I have to disagree. If he was 5 and trying to decide what extracurricular to be involved in? Sure. But at 17? This is not about Mom and what works for her. It should be about the young man and what will (hopefully) work for *him*.


----------



## bestjob (Mar 19, 2002)

mtiger is right... it has to work for the 17 year old first and foremost!

However, what I meant was "works for the whole family". I wanted to emphasize that parents have a lot of wisdom and when they see their child making a bad decision (like applying to just one university for which he doesn't have the qualifying marks) that might impact everyone else (he's living at home for another year, not sure about what he'll do or how to do it) then it makes sense for them to provide a limited selection of well-thought-out options that they believe are in the best interests of the kid and everyone else.

Thanks, mtiger!


----------



## JL83 (Aug 7, 2009)

At 17, I was terrified of going away to college and living in a dorm. I did not like the idea having to live with a bunch of other self centered immature people.

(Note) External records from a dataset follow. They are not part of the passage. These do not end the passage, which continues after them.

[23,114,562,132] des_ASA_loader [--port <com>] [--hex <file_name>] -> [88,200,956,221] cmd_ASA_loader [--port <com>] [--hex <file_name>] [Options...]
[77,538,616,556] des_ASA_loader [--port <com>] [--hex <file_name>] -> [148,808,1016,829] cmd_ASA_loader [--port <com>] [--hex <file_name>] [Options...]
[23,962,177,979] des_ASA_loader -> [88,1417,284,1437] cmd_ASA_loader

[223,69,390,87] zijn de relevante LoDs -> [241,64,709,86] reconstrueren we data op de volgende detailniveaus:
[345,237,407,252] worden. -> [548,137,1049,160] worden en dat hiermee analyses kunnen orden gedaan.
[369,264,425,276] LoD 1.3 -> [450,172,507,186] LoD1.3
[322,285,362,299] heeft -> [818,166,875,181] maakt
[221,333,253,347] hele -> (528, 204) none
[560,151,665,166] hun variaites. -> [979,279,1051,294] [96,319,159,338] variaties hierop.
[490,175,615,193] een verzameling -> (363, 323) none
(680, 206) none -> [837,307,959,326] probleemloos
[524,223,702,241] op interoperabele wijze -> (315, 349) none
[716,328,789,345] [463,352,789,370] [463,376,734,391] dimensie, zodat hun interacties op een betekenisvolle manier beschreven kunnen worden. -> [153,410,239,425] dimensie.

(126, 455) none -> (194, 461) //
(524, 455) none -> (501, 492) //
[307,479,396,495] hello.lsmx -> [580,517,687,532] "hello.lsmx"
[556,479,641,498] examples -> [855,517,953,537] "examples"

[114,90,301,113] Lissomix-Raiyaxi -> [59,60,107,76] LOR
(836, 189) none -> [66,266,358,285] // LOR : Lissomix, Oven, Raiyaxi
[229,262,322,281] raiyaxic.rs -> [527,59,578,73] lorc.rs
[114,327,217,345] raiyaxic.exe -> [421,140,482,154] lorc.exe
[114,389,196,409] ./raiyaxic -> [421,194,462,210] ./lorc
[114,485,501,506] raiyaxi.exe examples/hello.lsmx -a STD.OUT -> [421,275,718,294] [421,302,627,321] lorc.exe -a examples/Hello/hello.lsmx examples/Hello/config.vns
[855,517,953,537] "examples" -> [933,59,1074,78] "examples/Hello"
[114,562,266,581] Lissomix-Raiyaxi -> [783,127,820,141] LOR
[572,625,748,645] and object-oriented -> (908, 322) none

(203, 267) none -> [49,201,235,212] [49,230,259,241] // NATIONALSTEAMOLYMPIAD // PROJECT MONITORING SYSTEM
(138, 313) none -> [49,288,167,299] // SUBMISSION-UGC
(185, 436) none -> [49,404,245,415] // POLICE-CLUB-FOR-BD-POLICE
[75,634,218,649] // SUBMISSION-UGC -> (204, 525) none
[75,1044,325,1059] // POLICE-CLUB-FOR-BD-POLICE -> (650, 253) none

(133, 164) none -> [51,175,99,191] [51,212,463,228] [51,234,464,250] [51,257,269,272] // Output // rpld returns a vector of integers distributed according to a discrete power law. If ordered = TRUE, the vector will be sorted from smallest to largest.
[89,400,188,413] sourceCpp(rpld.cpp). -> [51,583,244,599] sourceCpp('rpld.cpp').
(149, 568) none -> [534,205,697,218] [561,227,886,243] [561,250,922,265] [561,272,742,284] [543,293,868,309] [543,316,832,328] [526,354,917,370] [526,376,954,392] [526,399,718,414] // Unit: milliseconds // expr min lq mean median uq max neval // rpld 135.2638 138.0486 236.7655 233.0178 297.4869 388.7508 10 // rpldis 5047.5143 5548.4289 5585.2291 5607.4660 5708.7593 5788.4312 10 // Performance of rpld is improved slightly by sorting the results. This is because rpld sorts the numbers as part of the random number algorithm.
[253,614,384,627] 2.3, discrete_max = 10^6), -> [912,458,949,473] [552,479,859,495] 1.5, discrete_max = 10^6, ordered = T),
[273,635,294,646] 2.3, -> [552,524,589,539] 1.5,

I'd heard stories of getting a room mate who listened to music until 3am every night, or the room mate who brought people back for sex every night. I was worried about trying to sleep and being disturbed all the time, about trying to study and not getting any peace.

I was, however, happy to live in my own tiny 1 bedroom appartment in a quiet building. I was content to have friends over and take the bus in (rather than living with friends and walking to class).

Is it possible that he has a similar worry? That finding an alternate to dorms could help?


----------



## SusanElizabeth (Jun 2, 2006)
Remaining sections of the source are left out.